**WHAT NEEDS TO BE DONE:** Could you restate the entries word for word, without the images?

*** Opening EXTRACTED INFORMATION ***

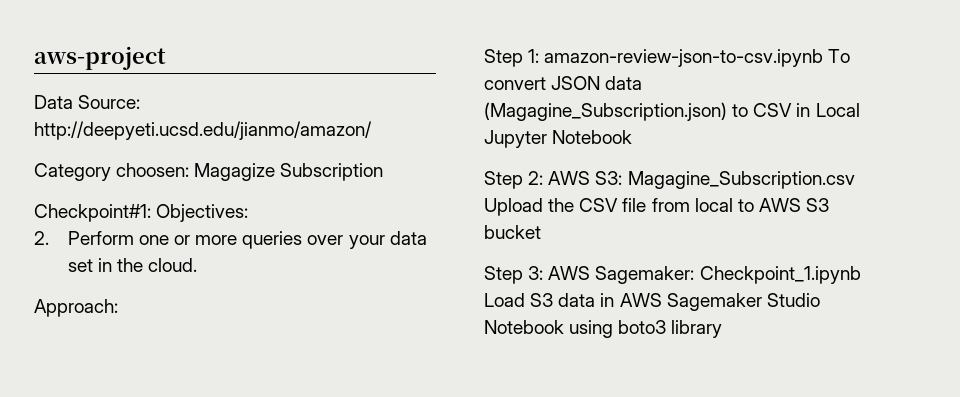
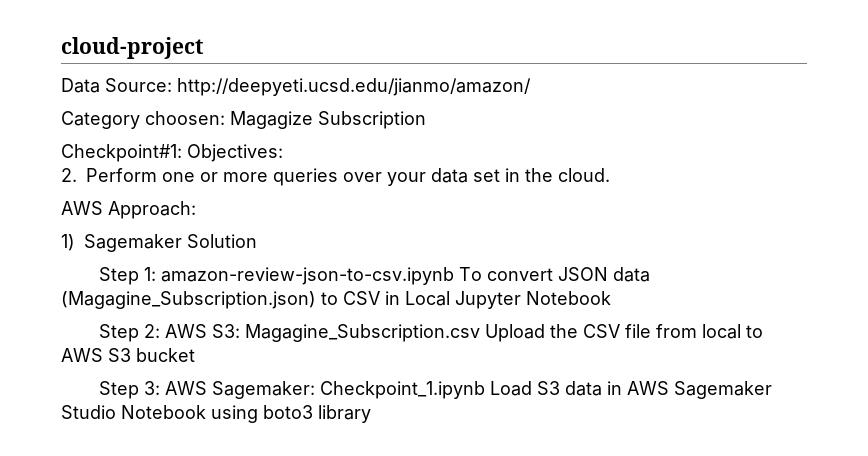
- aws-project
+ cloud-project
- Approach:
+ AWS Approach:
+ 1) Sagemaker Solution

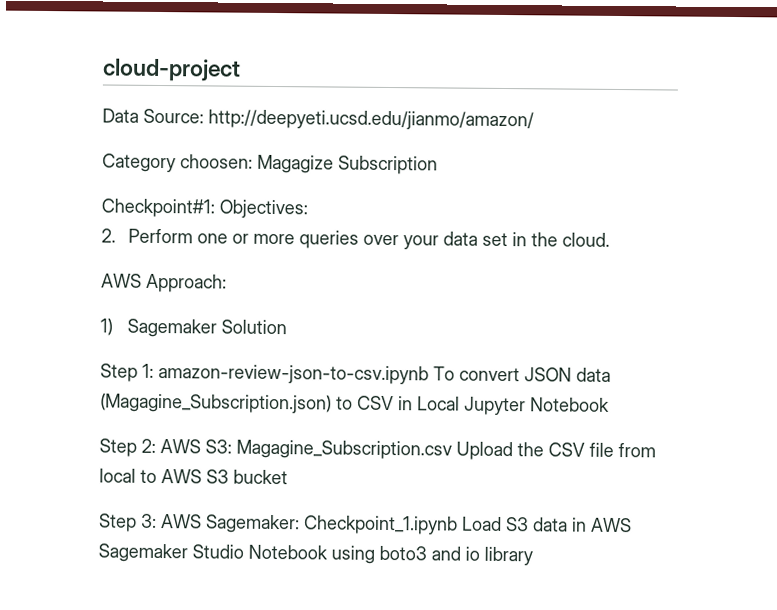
- Step 3: AWS Sagemaker: Checkpoint_1.ipynb Load S3 data in AWS Sagemaker Studio Notebook using boto3 library
+ Step 3: AWS Sagemaker: Checkpoint_1.ipynb Load S3 data in AWS Sagemaker Studio Notebook using boto3 and io library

*** Closing EXTRACTED INFORMATION ***

**SOLUTION TO THIS EXERCISE:**
- aws-project
+ cloud-project
- Approach:
+ AWS Approach:
+ 1) Sagemaker Solution

- Step 3: AWS Sagemaker: Checkpoint_1.ipynb Load S3 data in AWS Sagemaker Studio Notebook using boto3 library
+ Step 3: AWS Sagemaker: Checkpoint_1.ipynb Load S3 data in AWS Sagemaker Studio Notebook using boto3 and io library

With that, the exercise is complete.